Each layer has a distinct access profile. The Public Load Balancer on the frontend is the only entry point from the internet. The application layer should only be accessible by the frontend, which justifies an Internal Load Balancer with private IP. The database, although it might not necessarily need a load balancer if there's only one instance, in high availability scenarios with multiple replicas also benefits from an ILB, keeping all traffic restricted to the VNet.

Alternative B is partially correct but omits the ILB for the database, which is inadequate in production architectures with multiple instances.

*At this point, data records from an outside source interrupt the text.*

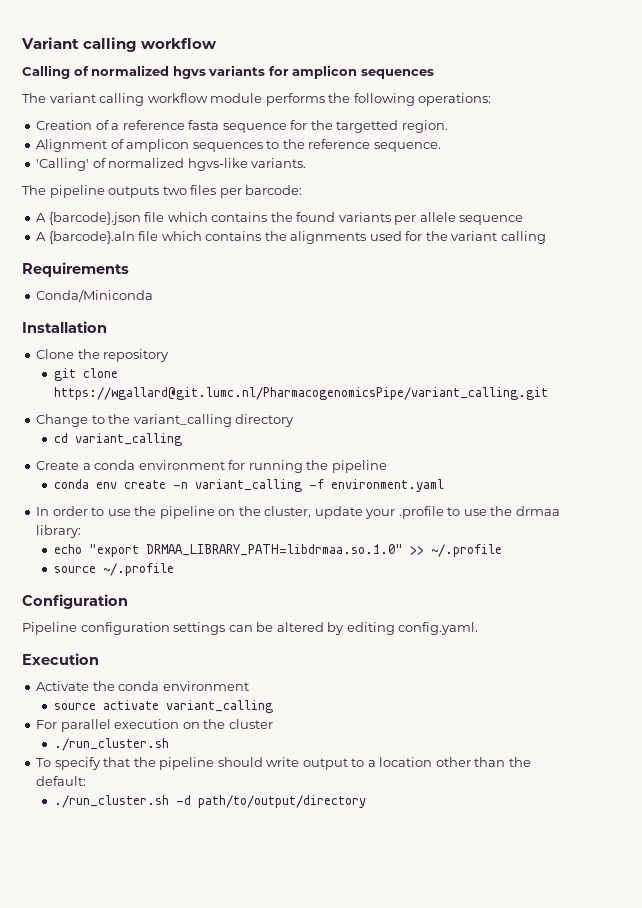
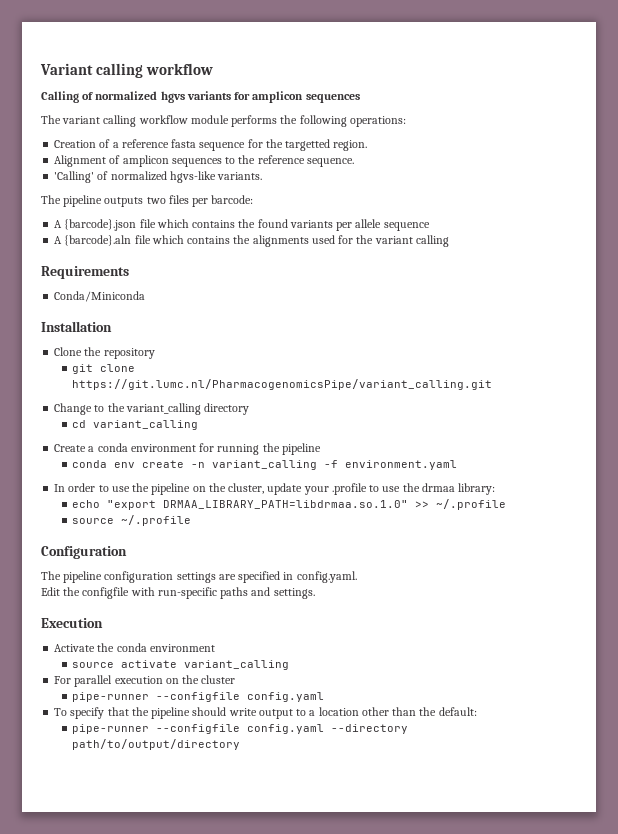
[53,387,548,400] https://wgallard@git.lumc.nl/PharmacogenomicsPipe/variant_calling.git -> [72,379,493,390] https://git.lumc.nl/PharmacogenomicsPipe/variant_calling.git
[22,622,479,635] Pipeline configuration settings can be altered by editing config.yaml. -> [41,571,357,583] [41,587,315,599] The pipeline configuration settings are specified in config.yaml. // Edit the configfile with run-specific paths and settings.
[53,738,169,751] ./run_cluster.sh -> [72,692,325,702] pipe-runner --configfile config.yaml
[53,795,191,808] ./run_cluster.sh -d -> [72,724,409,734] pipe-runner --configfile config.yaml --directory

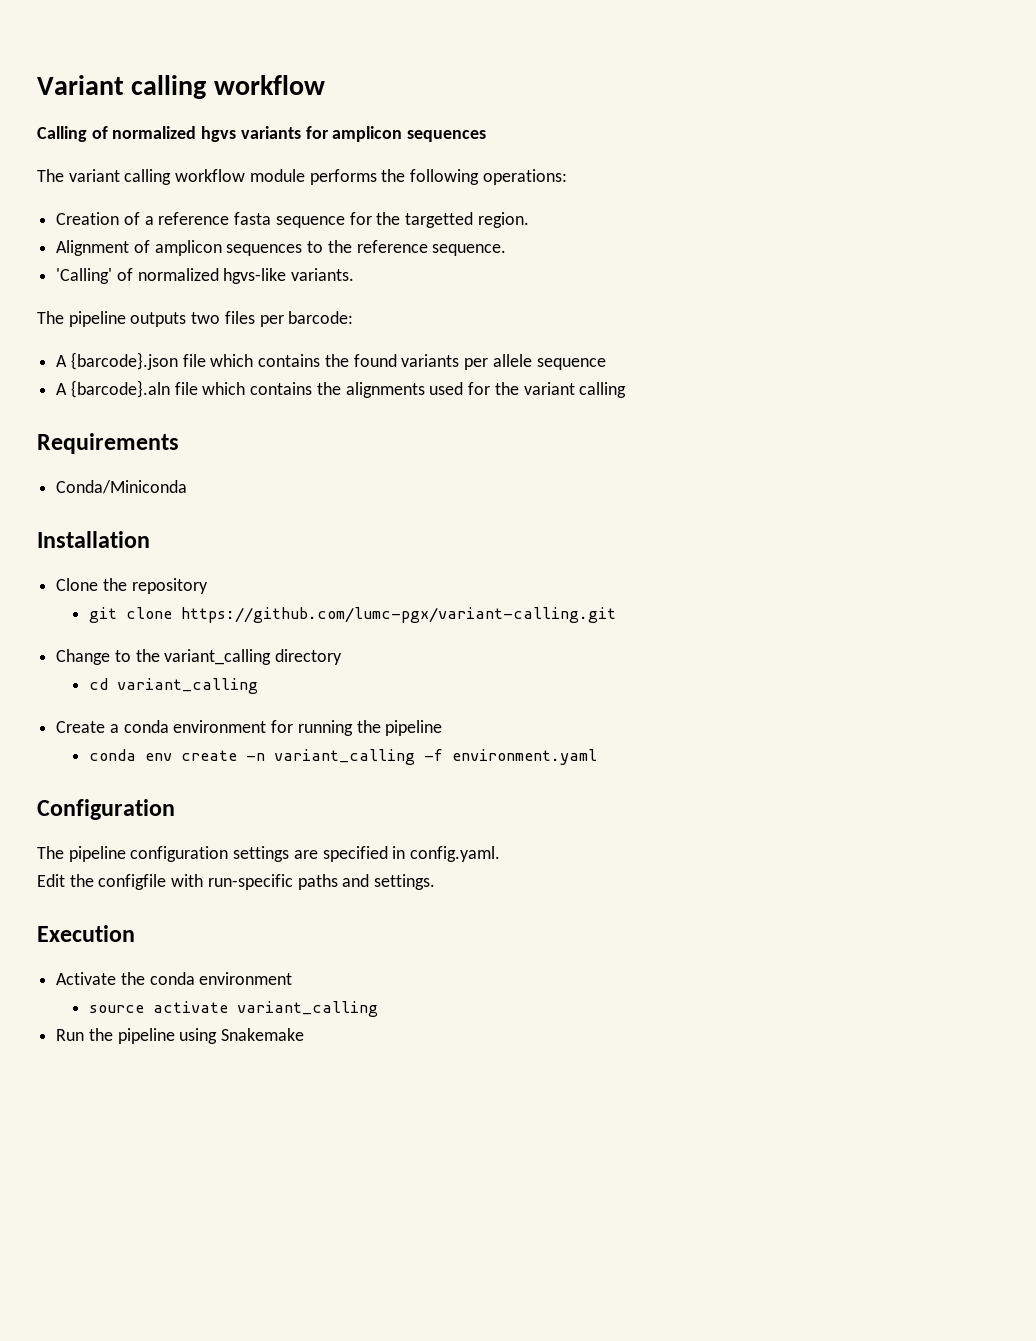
[72,379,493,390] https://git.lumc.nl/PharmacogenomicsPipe/variant_calling.git -> [181,607,617,623] https://github.com/lumc-pgx/variant-calling.git
[54,483,496,495] [72,499,507,510] [72,515,192,526] // In order to use the pipeline on the cluster, update your .profile to use the drmaa library: // echo "export DRMAA_LIBRARY_PATH=libdrmaa.so.1.0" >> ~/.profile // source ~/.profile -> (598, 757) none
[54,675,236,687] [72,692,325,702] [54,707,477,719] [72,724,409,734] [72,739,241,750] For parallel execution on the cluster // pipe-runner --configfile config.yaml // To specify that the pipeline should write output to a location other than the default: // pipe-runner --configfile config.yaml --directory path/to/output/directory -> [56,1028,305,1044] Run the pipeline using Snakemake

Alternative A is an anti-pattern for reasons already discussed in Question 1. Alternative D would make the frontend directly inaccessible from the internet without an additional translation layer, introducing unnecessary complexity.


Answer Key β€” Question 5​

Answer: C

The Standard SKU was designed for production workloads: it offers availability zone support (zone-redundant and zonal), 99.99% SLA, and detailed diagnostics via Azure Monitor. The Basic SKU offers no formal SLA, does not support zone-redundancy, and has backend pool scaling limitations.

Alternative A reverses the facts: it's the Standard, not the Basic, that supports availability zones. Alternative B is wrong in stating that the Basic doesn't support VMs in availability sets. Alternative D is incorrect: the Basic does not support Outbound Rules; this feature is exclusive to the Standard. Understanding these differences is fundamental for justifying SKU choice in projects involving both Public and Internal Load Balancers in critical environments.